Sunday, September 11, 2005

Disgrace

Purely by happenstance (not due to the events which unfolded 24 hours later in New Orleans), I purchased J.M. Coetzee’s Disgrace from Amazon on the 28th of last month, and it arrived Friday. I finished it at 6 a.m. yesterday morning. At 224 pages, it is a fast read, but the book lingers long after it is put down.

Just as Nabokov wasn’t much interested in the political implications of child molestation when he wrote Lolita and was instead using Humbert Humbert’s tawdry obsession as a vehicle to explore the English language, Coetzee, too, seems to use the strife of post-apartheid South Africa as a literary device. Any sentiment Coetzee the author may have towards the country he has since fled is well-hidden. I won’t even attempt to engage in any lit crit here, since others have done it much better than I could ever achieve.
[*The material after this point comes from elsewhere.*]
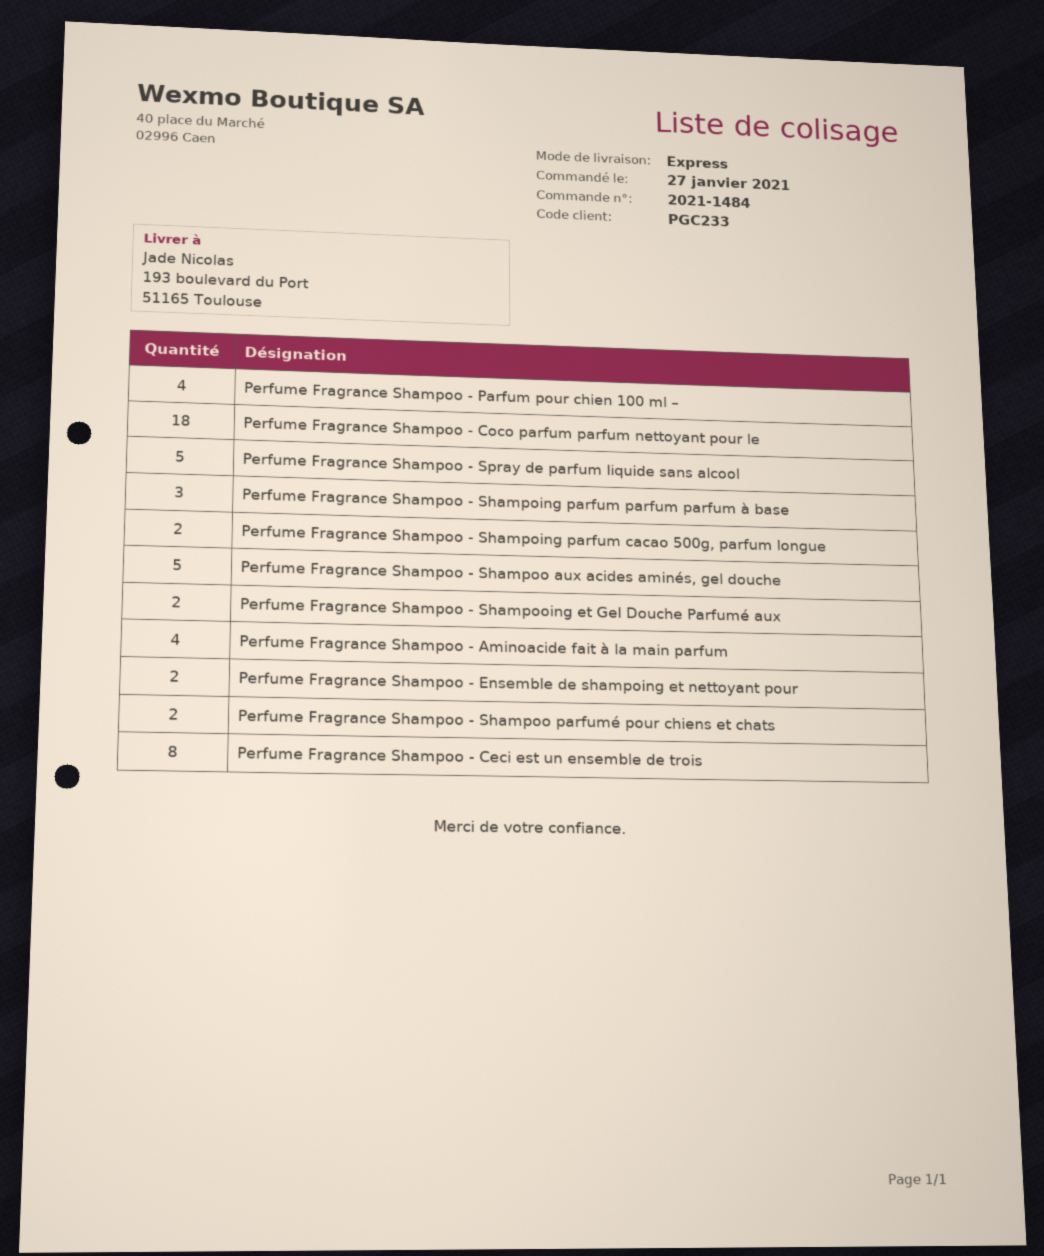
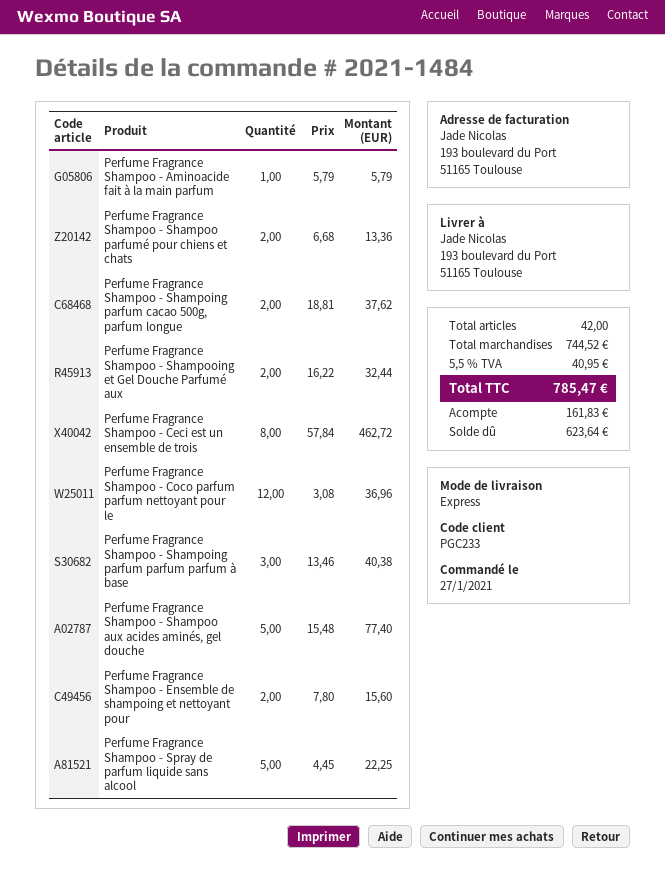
Perfume Fragrance Shampoo - Parfum pour chien 100 ml –: 4 -> none
Perfume Fragrance Shampoo - Coco parfum parfum nettoyant pour le: 18 -> 12
Perfume Fragrance Shampoo - Aminoacide fait à la main parfum: 4 -> 1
Whatever the author’s feelings towards black-ruled South Africa, he is too good an observer to refrain from describing the brutalities of that land. His novel ends with the utter debasement of his protagonist, David Lurie, an erstwhile college professor who finds at the end his only redemption is by making sure that the dog corpses he is in charge of incinerating are not debased:

It would be simpler to cart the bags to the incinerator immediately after the session and leave them there for the incinerator crew to dispose of. But that would mean leaving them on the dump with the rest of the weekend's scourings: with waste from the hospital wards, carrion scooped up at the roadside, maleodorous refuse from the tannery - a mixture both casual and terrible. He is not prepared to inflict such dishonor upon them.

So on Sunday evenings he brings the bags to the farm in the back of Lucy's kombi, parks them overnight, and on Monday mornings drives them to the hospital grounds. There he himself loads them, one at a time, on to the feeder trolley, cranks the mechanism that hauls the trolley through the steel gate into the flames, pulls the lever to empty it of its contents, and cranks it back, while the workmen whose job this normally is stand by and watch.

On his first Monday he left it to them to do the incinerating. Rigor mortis had stiffened the corpses overnight. The dead legs caught in the bars of the trolley, and when the trolley came back from its trip to the furnace, the dog would as often as not come riding back too, blackened and grinning, smelling of singed fur, its plastic covering burnt away. After a while the workmen began to beat the bags with the backs of their shovels before loading them, to break the rigid limbs. It was then that he intervened and took over the job himself.

Such is the place Lurie has found himself in. His lesbian daughter is now pregnant with the offspring of black thugs who raped her after they locked her father in a bathroom. His daughter refuses to leave her smallholding, even though she has family in Holland. She has agreed, with little or no resistance, to become the concubine of the local “big man” who arranged her rape.

‘How humiliating,’ he says finally. ‘Such high hopes, and to end like this.’

‘Yes, I agree, it is humiliating. But perhaps that is a good point to start from again. Perhaps that is what I must learn to accept. To start at ground level. With nothing. Not with nothing but. With nothing. No cards, no weapons, no property, no rights, no dignity.’

‘Like a dog.’

‘Yes, like a dog.’

I doubt that the Nobel committee would have awarded their prize to a novel which described a black family learning to accept their existence as being that of dogs. I don’t, however, think that Coetzee is being political in this book, either in endorsing or excoriating the situation. He merely describes the inevitable, and it is up to the reader to draw his own conclusion about its greater ramifications.